Among the required formats are the various signed and unsigned integral formats. So this is two ways now that this implementation is explicitly forbidden from returning GL_FRAMEBUFFER_UNSUPPORTED. This is a driver bug.

No, it isn’t. In fact the specification says exactly the opposite. See EXT_fbo issue 43:

(43) In order for a framebuffer object to be “framebuffer complete”,
must all textures attached to the framebuffer be mipmap
complete (or mipmap cube complete if cubemap texture)?

        RESOLUTION:  resolved, no
        The reason this is a consideration is that some
        architectures require framebuffer-attachable images to be
        located in graphics memory when rendered to, and it may be
        more convenient to allocate and store a texture in graphics
        memory only if the texture is mipmap (cube) complete--i.e.,
        the size and format of all levels are consistent in the
        normal sense of texture compeleteness.
        However, since framebuffer attachment points only really
        deal with single images of a texture level, it seems
        excessive to require the state of the other levels of a
        texture to affect the validty of the framebuffer object
        itself.
        Addtionally, the same difficulties around "incomplete"
        textures already apply to traditional CopyTexSubImage, and
        we have been trying to make the render-to-texture semantics
        similar to CopyTexSubImage.
        Therefore, we chose not to treat render to texture any
        differently than CopyTexSubImage and do not require that the
        attached texture is mipmap (cube) complete.
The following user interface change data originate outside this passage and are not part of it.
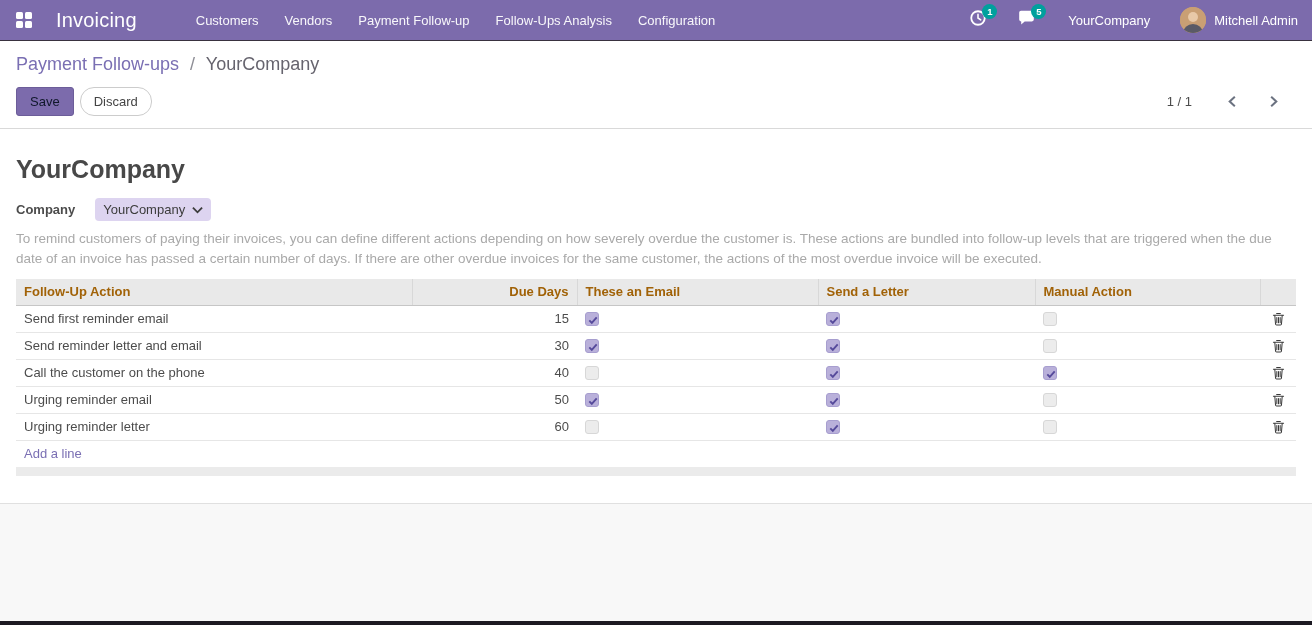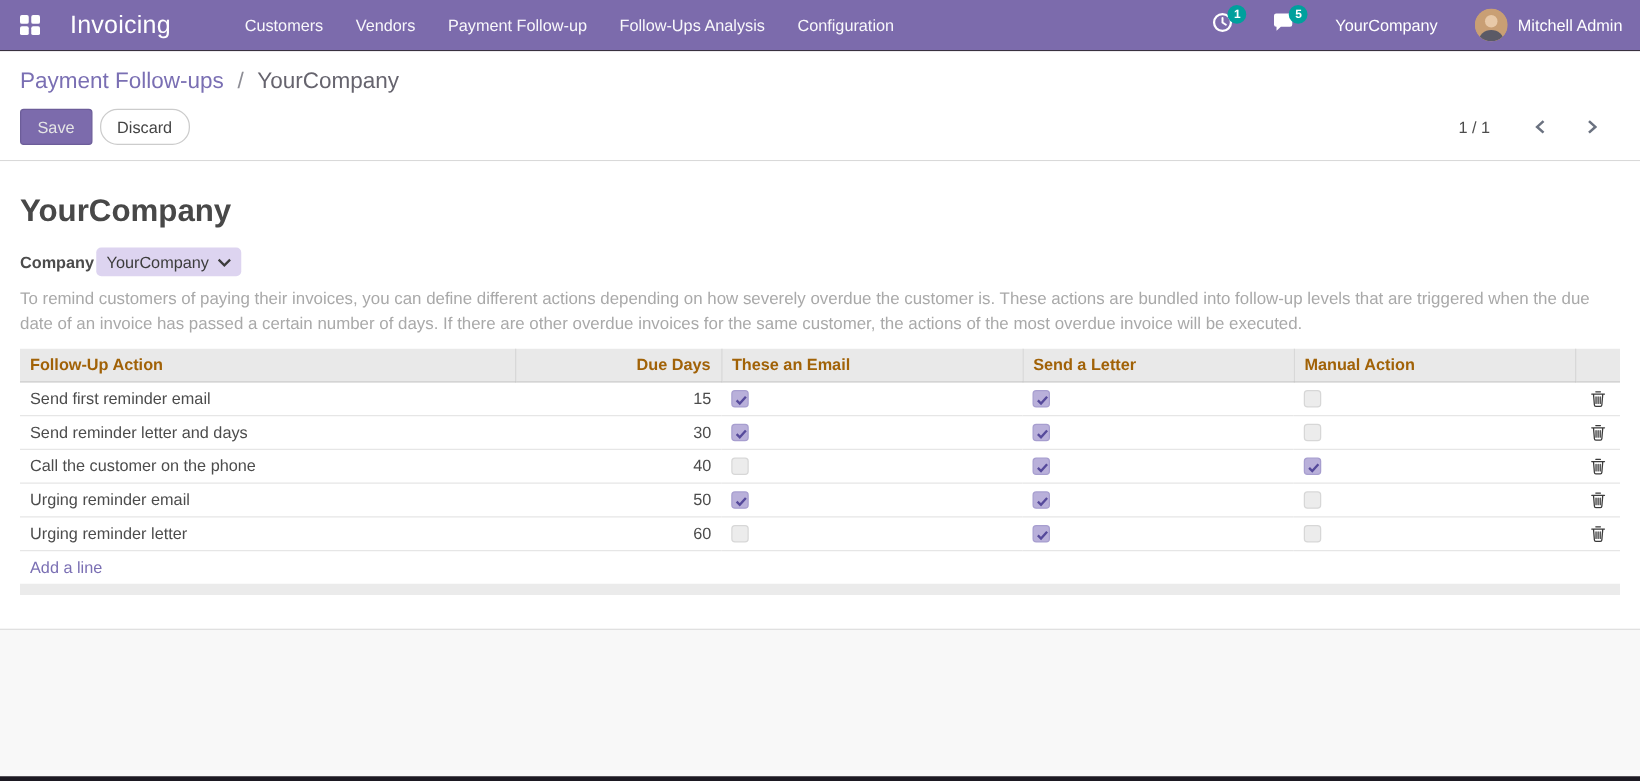--- a/index.html
+++ b/index.html
@@ -56,7 +56,7 @@
   .cp-row { display: flex; align-items: center; }
   .cp-buttons { display: flex; gap: 6px; }
   .btn-primary {
-    background: var(--primary-button-bg, #7c6bac); color: #e5e5e5;
+    background: var(--primary-button-bg, #7c6bac); color: #0f172a;
     border: 1px solid #6c5d99; border-radius: 3px;
     font-size: 13px; font-family: inherit; padding: 6px 13px; cursor: pointer;
   }

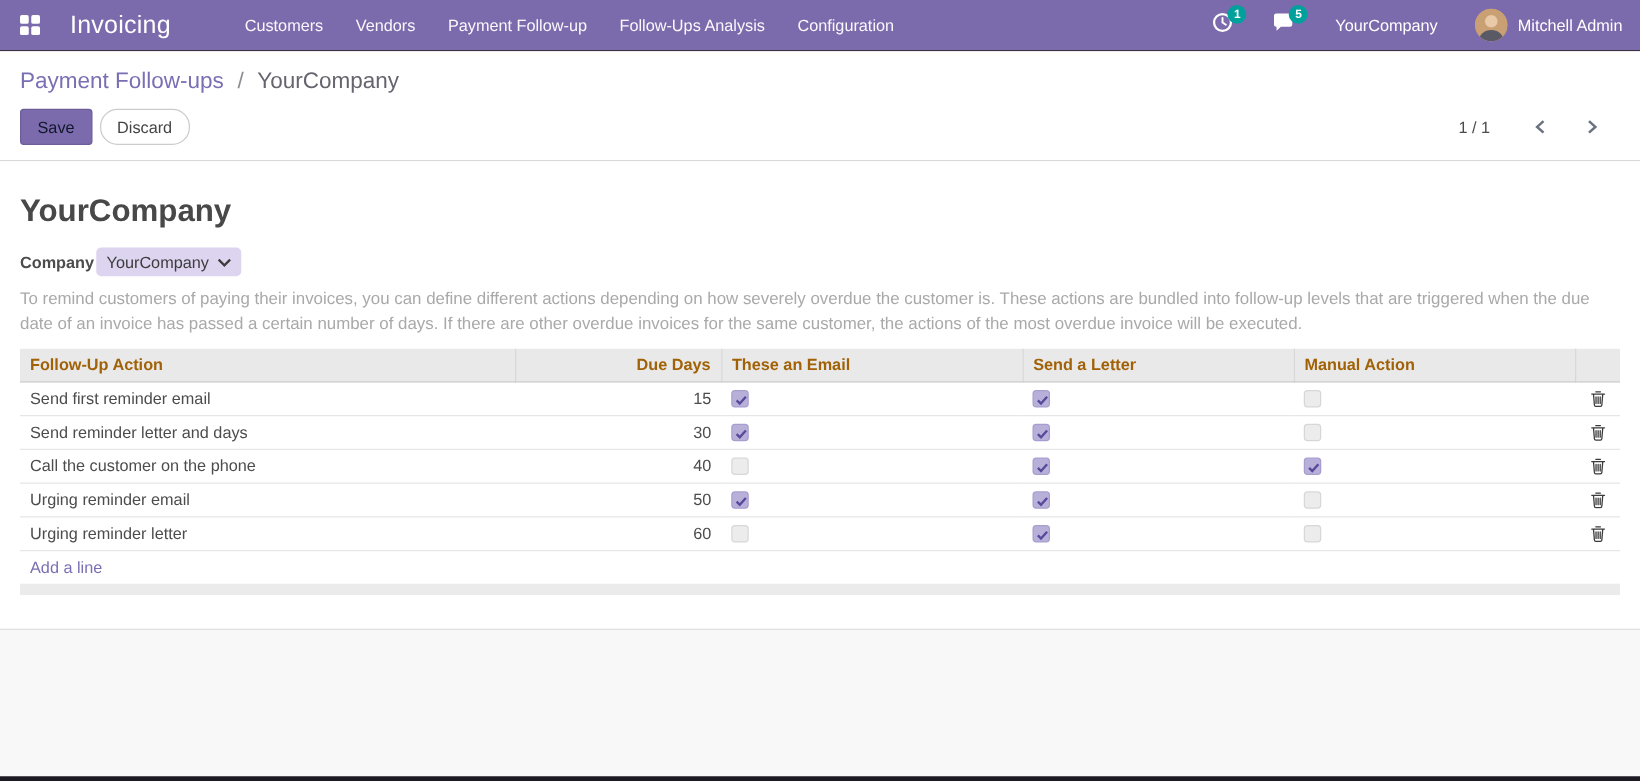--- a/index.html
+++ b/index.html
@@ -72,7 +72,7 @@
   
   .sheet { background: #fff; padding: 26px 16px 27px; flex: 0 0 auto; }
   .page-title { font-size: 25px; font-weight: 700; color: #484848; margin-bottom: 14px; }
-  .company-row { display: flex; align-items: center; gap: 2px; margin-bottom: 8px; }
+  .company-row { display: flex; align-items: center; gap: 20px; margin-bottom: 8px; }
   .company-label { font-size: 13px; font-weight: bold; color: #4c4c4c; }
   .company-select {
     background: var(--select-bg, #ddd4f0); color: #3c3c3c;

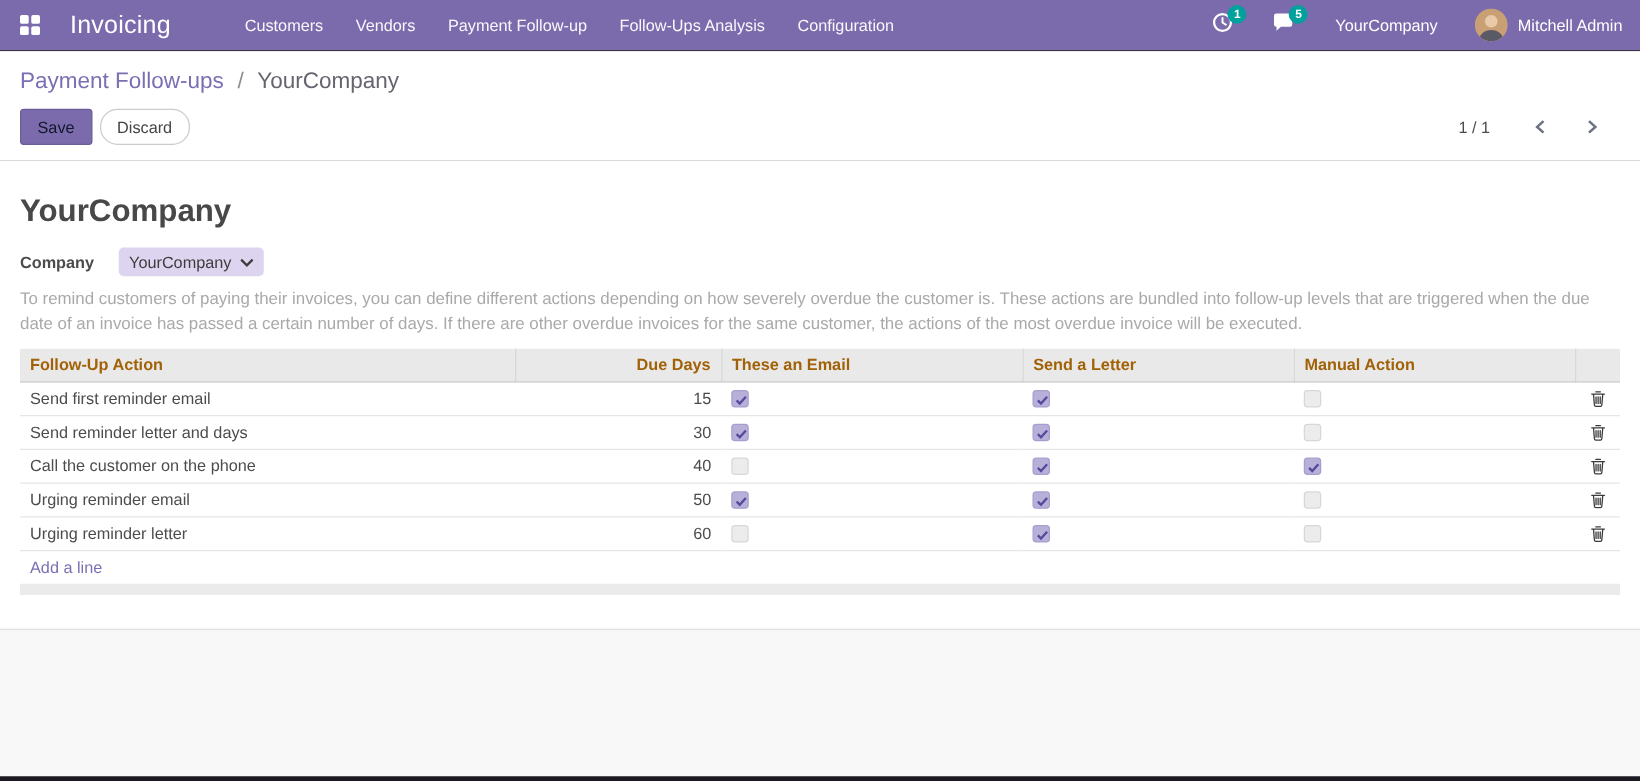--- a/index.html
+++ b/index.html
@@ -252,7 +252,7 @@
   </tr>
 
   <tr class="data-row">
-    <td class="cell-action">Send reminder letter and days</td>
+    <td class="cell-action">Send reminder letter and email</td>
     <td class="cell-due">30</td>
     <td class="cell-cb">
       <span class="cb checked">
Not required. We just need a way to query for a textual error message. No more meaningless constants.

Though as such we may yet need a special context of sorts, but only in so far as it may be desirable to expose an opportunity for the driver to reconfigure itself on a debug-ndebug basis - even if only to provide a dump repository.

We don’t need a special context for GLSL shaders. It’s simply a matter of putting a string in the FBO state that gets filled in if an implementation returns GL_FRAMEBUFFER_UNSUPPORTED.